▶ [WHAT IS NEEDED] Whenever "left" appears in a line of the entries below, that line counts; give the total only.

▶ [AVAILABLE DATA]
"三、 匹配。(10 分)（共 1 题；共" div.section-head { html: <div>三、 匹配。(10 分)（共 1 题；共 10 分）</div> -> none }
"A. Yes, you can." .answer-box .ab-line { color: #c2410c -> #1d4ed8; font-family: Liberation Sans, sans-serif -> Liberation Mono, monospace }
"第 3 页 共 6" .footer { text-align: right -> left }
==
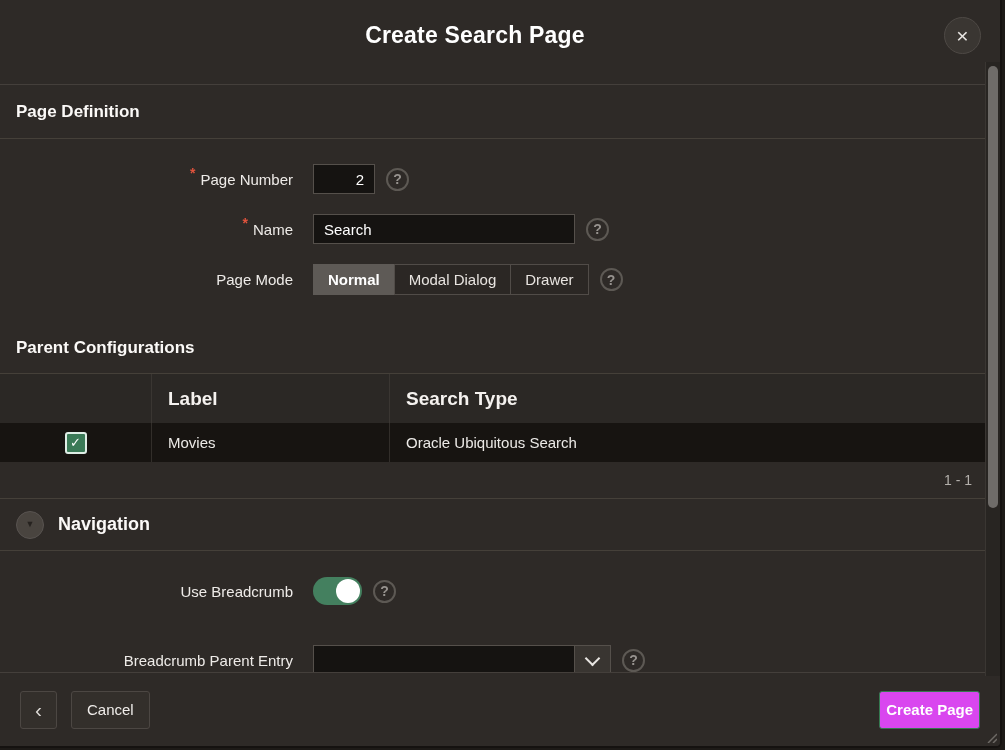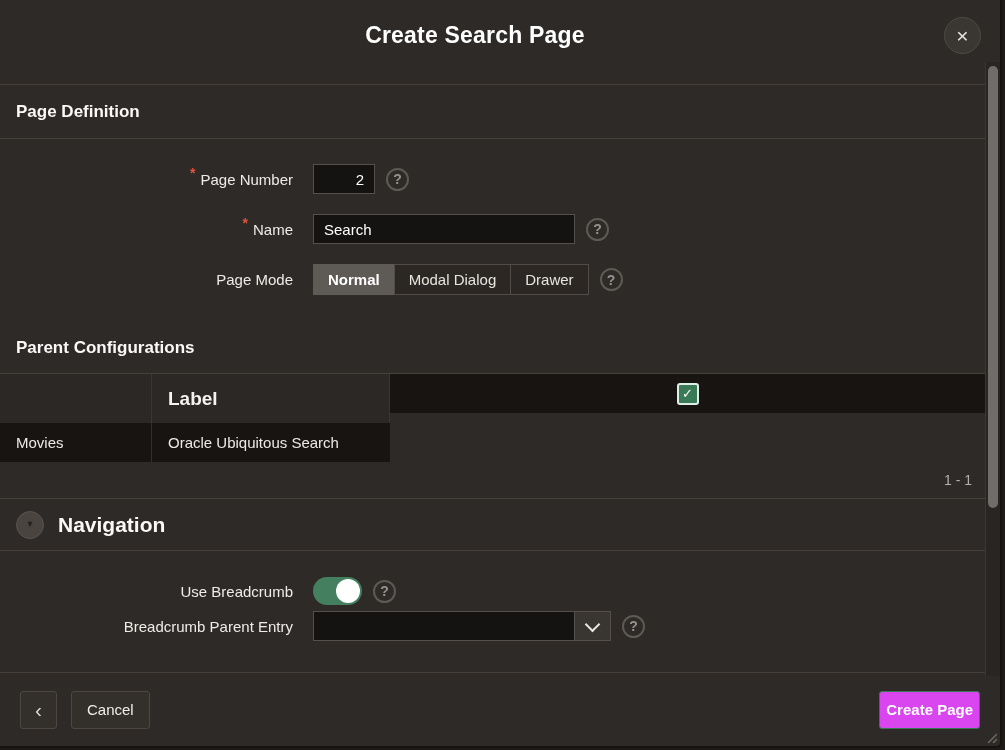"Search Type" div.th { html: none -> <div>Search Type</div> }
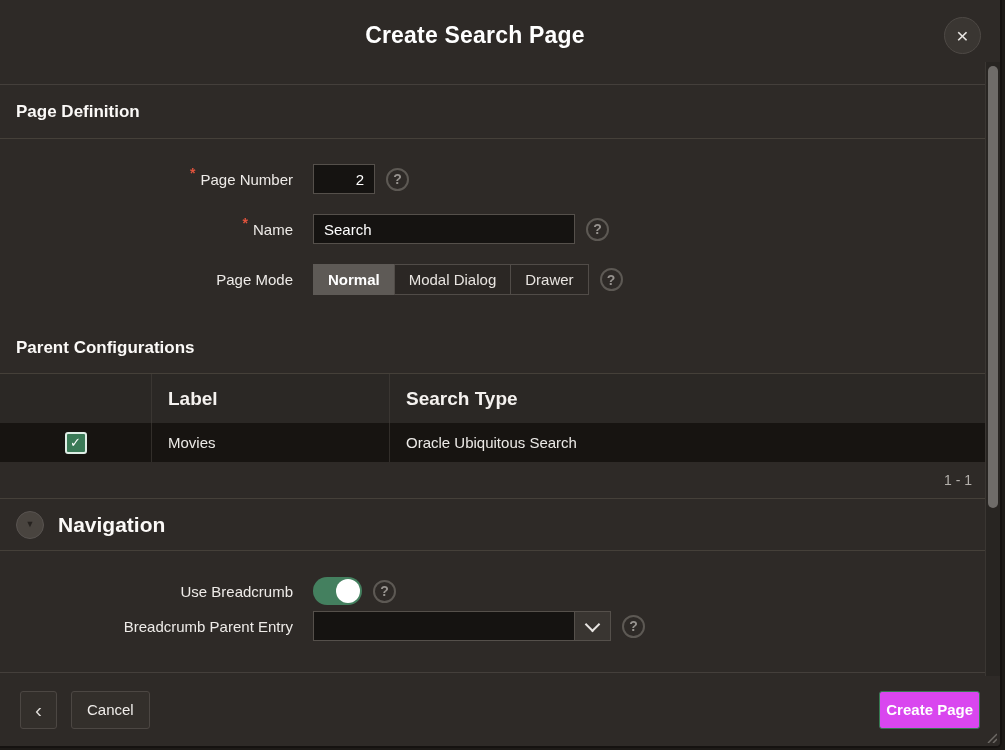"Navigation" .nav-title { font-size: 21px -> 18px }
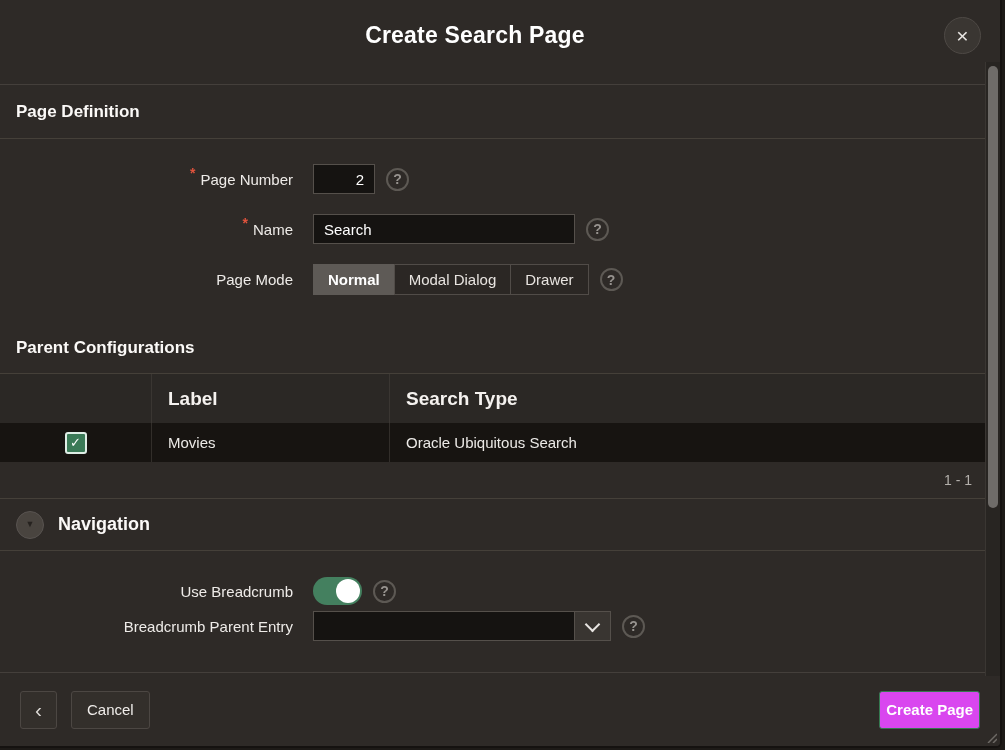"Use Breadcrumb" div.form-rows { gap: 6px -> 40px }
==
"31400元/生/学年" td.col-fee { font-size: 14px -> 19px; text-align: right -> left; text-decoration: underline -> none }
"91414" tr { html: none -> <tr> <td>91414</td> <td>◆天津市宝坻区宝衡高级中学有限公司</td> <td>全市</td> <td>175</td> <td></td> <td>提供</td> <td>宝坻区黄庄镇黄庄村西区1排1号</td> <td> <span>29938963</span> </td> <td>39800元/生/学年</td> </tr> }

▶ [TASK OUTPUT] 2